● **Record extracts**
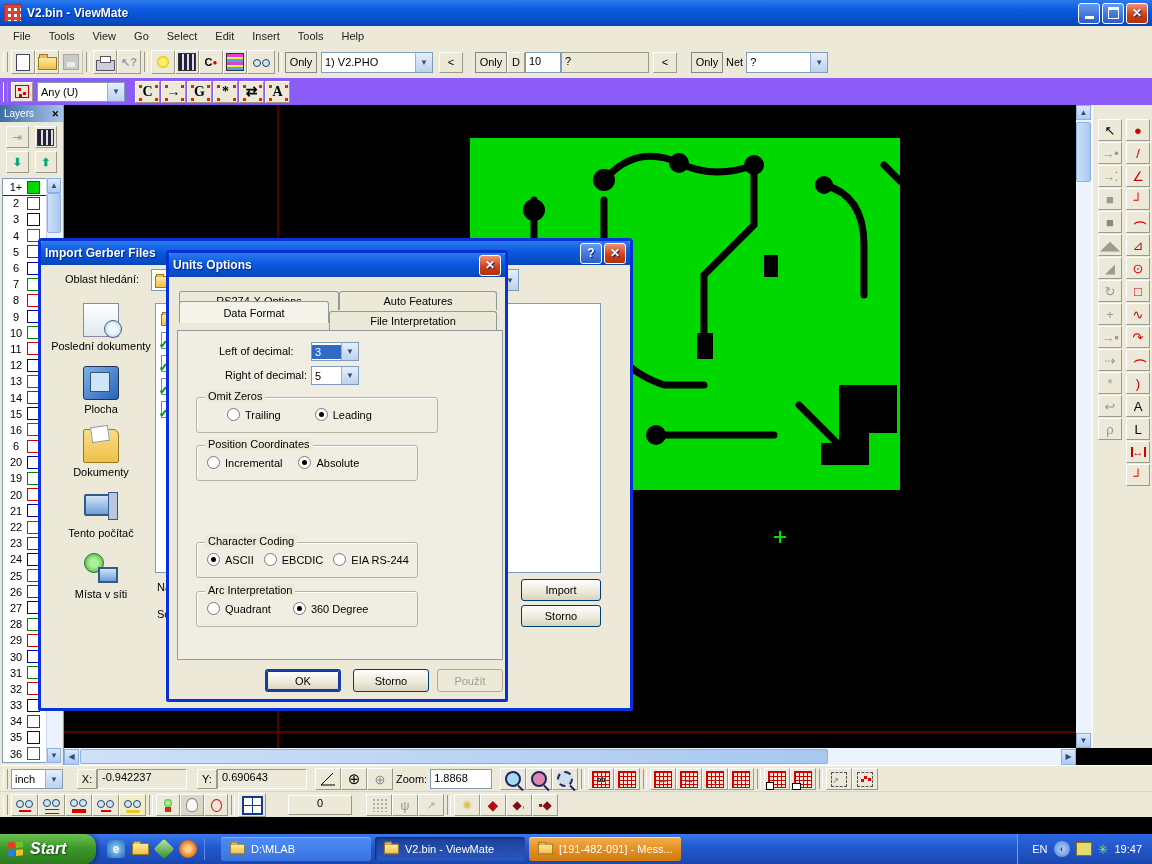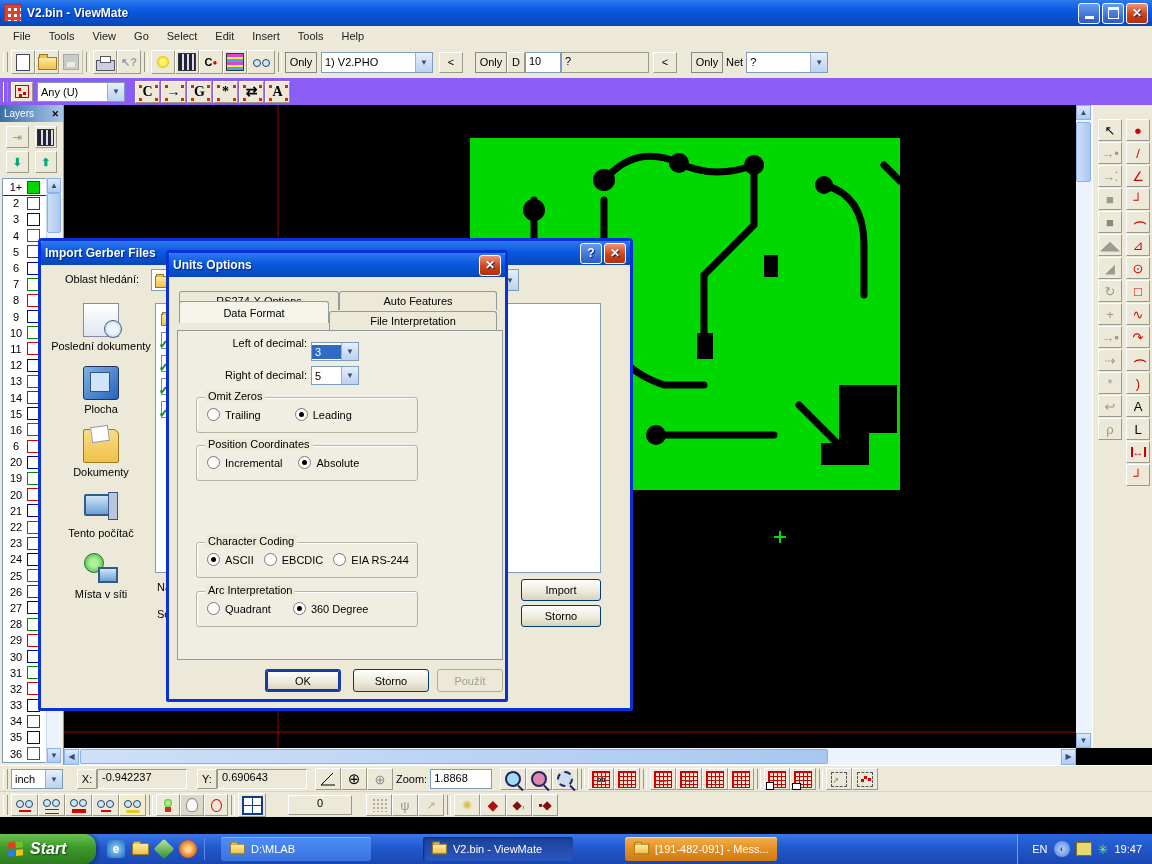--- a/index.html
+++ b/index.html
@@ -757,7 +757,7 @@
     <span class="tab" style="left:160px;top:58px;width:168px;">File Interpretation</span>
     <div class="tabpanel" style="left:8px;top:77px;width:326px;height:330px;background:#f0eee2;"></div>
 
-    <div style="position:absolute;left:50px;top:84px;width:88px;text-align:right;">Left of decimal:</div>
+    <div style="position:absolute;left:50px;top:92px;width:88px;text-align:left;">Left of decimal:</div>
     <div class="combo" style="position:absolute;left:142px;top:89px;width:48px;height:19px;">
       <span class="val" style="background:#316ac5;color:#fff;">3</span>
       <span class="drop">▼</span>

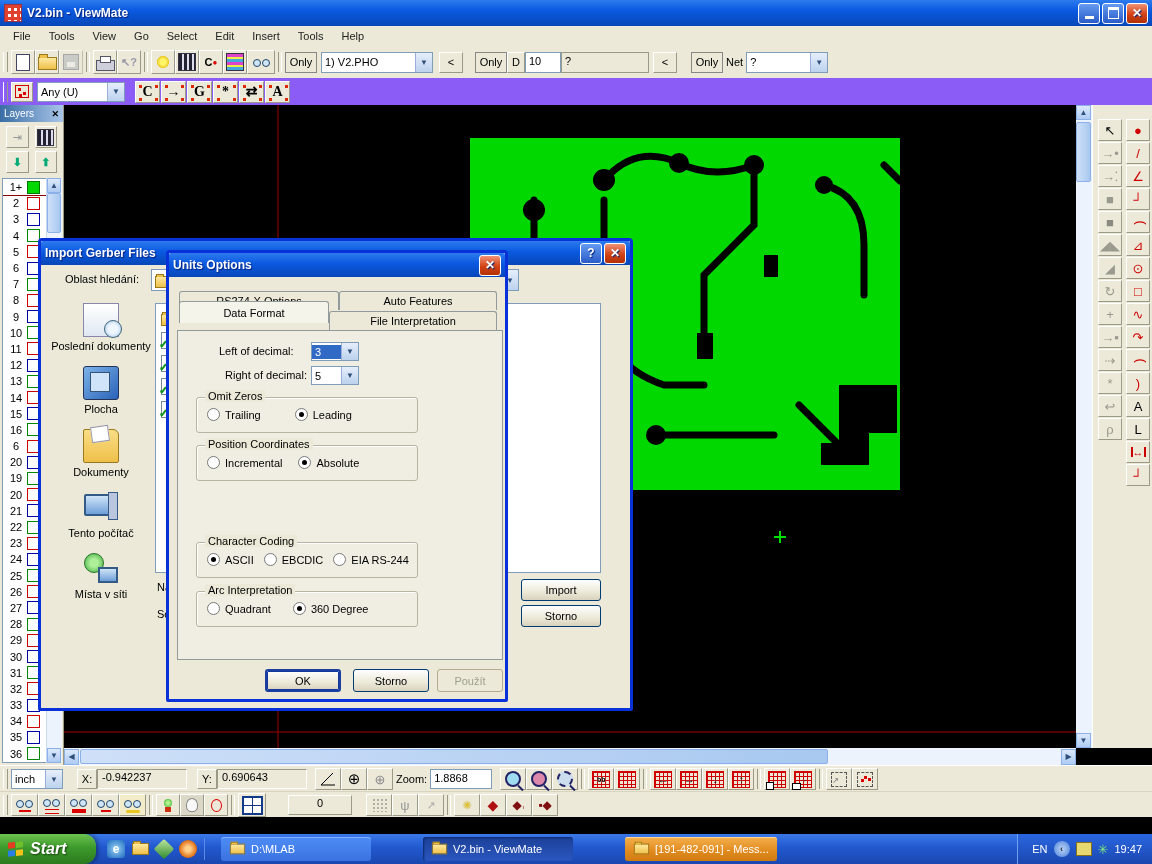--- a/index.html
+++ b/index.html
@@ -768,7 +768,7 @@
       <span class="drop">▼</span>
     </div>
 
-    <div class="groupbox" style="left:27px;top:144px;width:220px;height:34px;">
+    <div class="groupbox" style="left:27px;top:144px;width:220px;height:34px;padding-left:20px;">
       <span class="gl">Omit Zeros</span>
       <div style="display:flex;gap:34px;padding:10px 0 0 10px;">
 

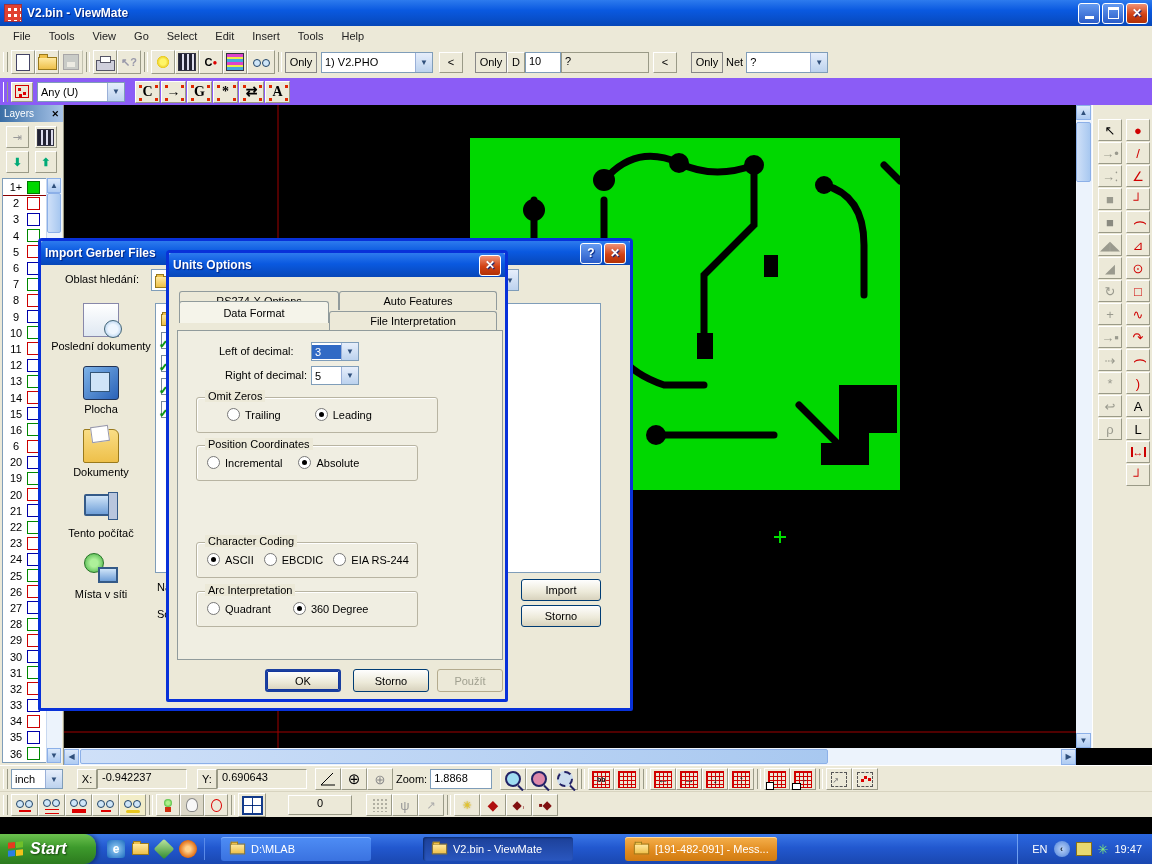--- a/index.html
+++ b/index.html
@@ -1004,7 +1004,7 @@
     <span class="qlicon" style="background:radial-gradient(#ffd08a 20%,#e06a10 70%,#903800);border-radius:50%;"></span>
     <span style="width:10px;border-left:1px solid #5a8ae8;height:22px;margin:0 4px;"></span>
 
-    <span style="display:flex;gap:48px;">
+    <span style="display:flex;">
 
         <span class="taskbtn" data-state="normal">
           <span class="sfolder" style="margin:0;flex:none;transform:scale(.9);"></span>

● **To do**
Please print, exactly as given, the lines running from the beginning of the listing through the line containing "-1004,7 +1004,7 @@", omitting each picture.

● **Problem solution**
--- a/index.html
+++ b/index.html
@@ -757,7 +757,7 @@
     <span class="tab" style="left:160px;top:58px;width:168px;">File Interpretation</span>
     <div class="tabpanel" style="left:8px;top:77px;width:326px;height:330px;background:#f0eee2;"></div>
 
-    <div style="position:absolute;left:50px;top:84px;width:88px;text-align:right;">Left of decimal:</div>
+    <div style="position:absolute;left:50px;top:92px;width:88px;text-align:left;">Left of decimal:</div>
     <div class="combo" style="position:absolute;left:142px;top:89px;width:48px;height:19px;">
       <span class="val" style="background:#316ac5;color:#fff;">3</span>
       <span class="drop">▼</span>

--- a/index.html
+++ b/index.html
@@ -768,7 +768,7 @@
       <span class="drop">▼</span>
     </div>
 
-    <div class="groupbox" style="left:27px;top:144px;width:220px;height:34px;">
+    <div class="groupbox" style="left:27px;top:144px;width:220px;height:34px;padding-left:20px;">
       <span class="gl">Omit Zeros</span>
       <div style="display:flex;gap:34px;padding:10px 0 0 10px;">
 

--- a/index.html
+++ b/index.html
@@ -1004,7 +1004,7 @@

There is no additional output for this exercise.